Devilcore - a new style that has emerged over the period of the last year or so. Basically, it's a logical continuation of the crossover process began by the bands like S.O.D. and Nuclear Assault back in the mid-80s when they started to integrate the elements of then hostile hardcore and heavy metal scenes. So these days we get the bands like Overcast playing a virtual fusion of death metal and an extremely heavy brand of hardcore spawned forth by the dark moods prevalent in the music of the late 90's. Their ultra-heavy assault on your senses is nothing short of being bludgeoned to bloody pulp with a jackhammer. Not necessarily concentrating on the speed picking aspects of metal, but rather sticking with its sludge like brand pioneered by Black Sabbath, Overcast creates a new type of a monster.
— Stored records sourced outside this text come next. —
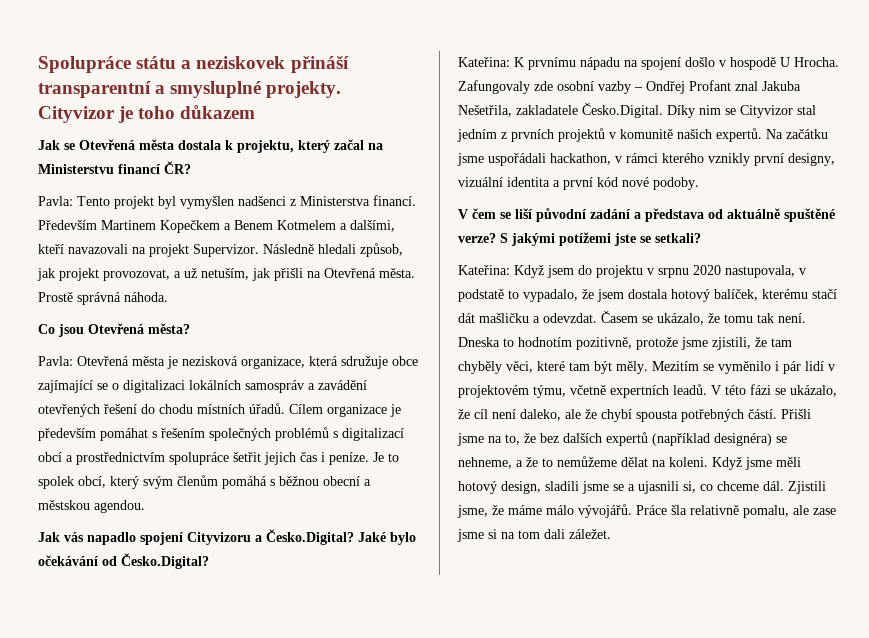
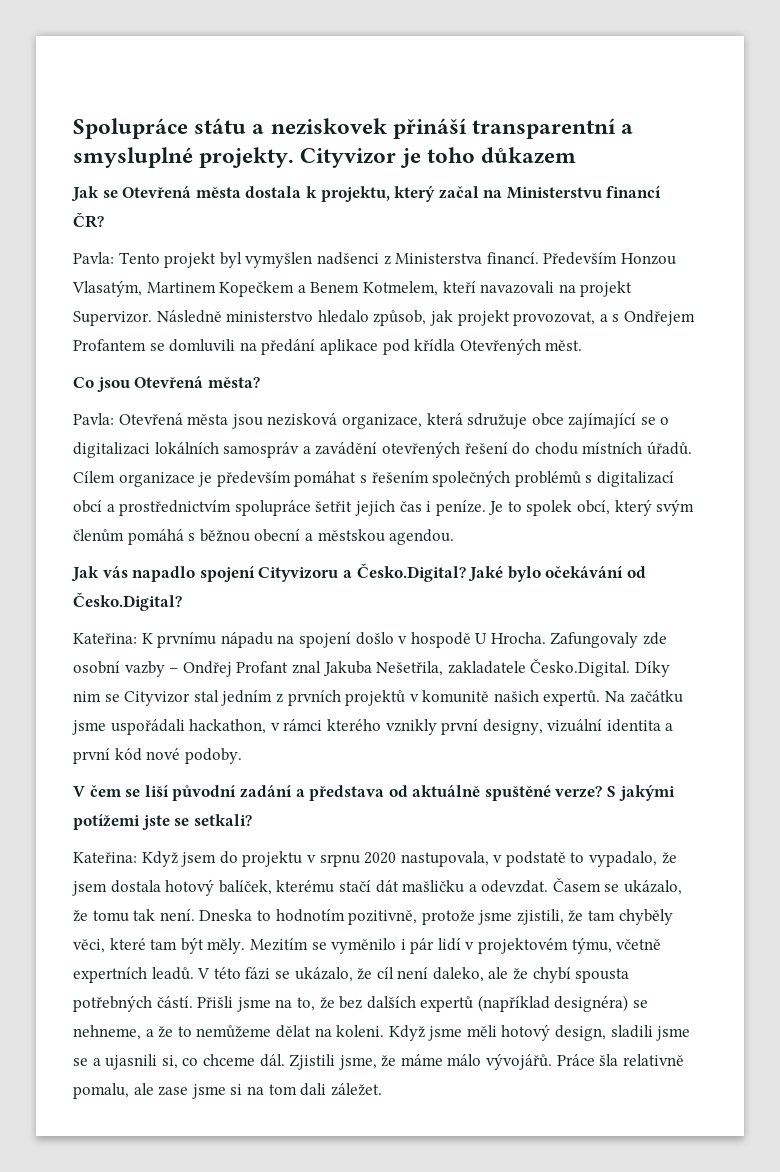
- Především Martinem Kopečkem a Benem Kotmelem a dalšími, kteří navazovali na projekt Supervizor.
+ Především Honzou Vlasatým, Martinem Kopečkem a Benem Kotmelem, kteří navazovali na projekt Supervizor.
- Následně hledali způsob, jak projekt provozovat, a už netuším, jak přišli na Otevřená města. Prostě správná náhoda.
+ Následně ministerstvo hledalo způsob, jak projekt provozovat, a s Ondřejem Profantem se domluvili na předání aplikace pod křídla Otevřených měst.
- Pavla: Otevřená města je nezisková organizace, která sdružuje obce zajímající se o digitalizaci lokálních samospráv a zavádění otevřených řešení do chodu místních úřadů.
+ Pavla: Otevřená města jsou nezisková organizace, která sdružuje obce zajímající se o digitalizaci lokálních samospráv a zavádění otevřených řešení do chodu místních úřadů.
To find a close enough comparison is not so hard in the case of Overcast. Earth Crisis is a reasonable point of reference. However, songs like "Styrofoam Death Machine" show us that the band probably is just as much in love with Neurosis as they are with Death circa "Human". Again this album goes well beyond just being another exercise in using metallic guitars in the hardcore framework. Grinding like crazy and occasinally collapsing into jazzy interludes to then attack an unsuspecting listener with a crazed noise bit hidden in the upcoming wall of noise, Overcast show us that minimalism in punk rock may very well be forsaken in exchange for the added complexity and heaviness that they demonstrate with Fight Ambition To Kill.

Fortunately, this is not the kind of album that you can just carelessly submerge into so you'll go with a flow all the way to the end. For years I thought that Melvins-like lack of an obvious song structure can only be successfully integrated into death metal, that any riff salad album (like "None So Vile" by the almighty Cryptopsy) can be turned into an instant masterpiece by cleverly combining a breakneck speed and a few quirky arrangements. Well, as it turns out the same principle can also be applied to Devilcore, where by slowing down to a painful snail-like pace that seems to never get out of the sludge mode again, the band creates an absolutely killer mood that is then all but destroyed by a relentlessly fast riffing that is used every so often.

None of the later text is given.